Under orders from Adolf Hitler, he was sent to Austria in 1931 to oversee the reorganization of the Austrian Nazi Party. Later given the title Landesinspekteur, Habicht was the effective leader of the Austrian Nazis although titualar leadership rested with Landesleiter Alfred Proksch. Under Habicht, the Nazis experienced growth, mostly at the expense of the Heimwehr, many of whose members switched over to Nazism. Initially, Austrian Chancellor Engelbert Dollfuß attempted a conciliation, notably offering Habicht two Nazi cabinet seats, before trying to get Fascist Italy to exert pressure on Hitler to restrain Habicht's anti-government activities.

Habicht was deported in March 1933 after the Austrian government finally decided to ban the Nazi Party outright. In response, Habicht set up a leadership-in-exile in Munich that directed a campaign of terror against the Dollfuß regime and culminated in failed coup attempt and the murder of Dollfuß in July 1934 under the command of Austrian SS leader Fridolin Glass. An unpopular figure with many of the Austrians, he was excluded from the country after the failure, as Hitler placed the blame on Habicht, who had been responsible for determining the details of the coup attempt.

==Later life==
Severely discredited by the failure, Habicht went into seclusion in the Harz Mountains before he was allowed to take up the post of Oberbürgermeister (Mayor) of Wittenberg in February 1937; he served until September 1939. He was then selected to be the next Oberbürgermeister of Koblenz but was called up for military service and so he never formally took up that position.

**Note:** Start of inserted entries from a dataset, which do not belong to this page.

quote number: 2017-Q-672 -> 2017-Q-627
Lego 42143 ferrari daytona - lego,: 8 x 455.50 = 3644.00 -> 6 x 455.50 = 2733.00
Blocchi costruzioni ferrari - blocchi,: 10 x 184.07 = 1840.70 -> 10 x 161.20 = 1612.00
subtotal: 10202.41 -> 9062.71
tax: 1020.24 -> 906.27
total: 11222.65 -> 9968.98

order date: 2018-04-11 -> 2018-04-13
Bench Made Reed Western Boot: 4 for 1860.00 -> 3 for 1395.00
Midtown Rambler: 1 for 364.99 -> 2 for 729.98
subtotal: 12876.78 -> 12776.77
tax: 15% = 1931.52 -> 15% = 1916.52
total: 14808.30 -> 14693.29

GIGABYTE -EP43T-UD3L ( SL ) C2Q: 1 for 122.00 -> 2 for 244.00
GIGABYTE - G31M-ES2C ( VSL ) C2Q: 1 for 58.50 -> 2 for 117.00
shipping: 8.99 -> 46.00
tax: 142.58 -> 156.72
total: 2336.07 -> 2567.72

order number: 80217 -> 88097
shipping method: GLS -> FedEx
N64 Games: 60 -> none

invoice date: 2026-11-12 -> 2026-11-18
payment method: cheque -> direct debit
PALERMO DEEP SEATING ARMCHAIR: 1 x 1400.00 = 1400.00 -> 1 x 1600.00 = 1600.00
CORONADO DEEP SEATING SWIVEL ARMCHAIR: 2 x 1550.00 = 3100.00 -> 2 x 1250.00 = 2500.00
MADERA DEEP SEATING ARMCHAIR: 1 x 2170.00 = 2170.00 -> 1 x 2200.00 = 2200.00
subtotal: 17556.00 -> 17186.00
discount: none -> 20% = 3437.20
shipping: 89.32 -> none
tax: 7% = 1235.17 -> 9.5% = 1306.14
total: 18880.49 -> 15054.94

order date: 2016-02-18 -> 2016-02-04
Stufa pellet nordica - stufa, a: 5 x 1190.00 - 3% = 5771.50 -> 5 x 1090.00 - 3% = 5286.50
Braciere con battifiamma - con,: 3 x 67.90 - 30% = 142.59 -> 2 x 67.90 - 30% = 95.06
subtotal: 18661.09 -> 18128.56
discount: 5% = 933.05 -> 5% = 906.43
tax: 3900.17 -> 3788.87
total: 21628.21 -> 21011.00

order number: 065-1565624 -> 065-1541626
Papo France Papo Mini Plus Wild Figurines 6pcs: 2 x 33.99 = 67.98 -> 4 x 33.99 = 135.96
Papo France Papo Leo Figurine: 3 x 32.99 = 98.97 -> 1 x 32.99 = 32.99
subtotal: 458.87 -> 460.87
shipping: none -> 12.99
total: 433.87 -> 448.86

His reputation partially restored, Habicht took up a more important role in November 1939, when he was appointed Undersecretary of State in the German Foreign Office. As part of his duties, he was sent to Norway in 1940 to investigate the organisation of government in the newly-occupied territory, and he called for the removal of the Vidkun Quisling government and its replacement with the Administrative Council. Initially, he had hoped to give any regime more legitimacy by placing the popular Paal Berg at its head, rather than the minor figure of Quisling, but Berg rejected any such settlement.

However, when Habicht's plans were rejected by Johan Nygaardsvold and Haakon VII of Norway, Hitler once again lost faith in Habicht and ordered him into the Wehrmacht in September 1940. He spent the remainder of his life on the Eastern Front with the rank of Hauptmann and commanded an infantry company. He had been promoted to battalion commander shortly before he died in action at Nevel.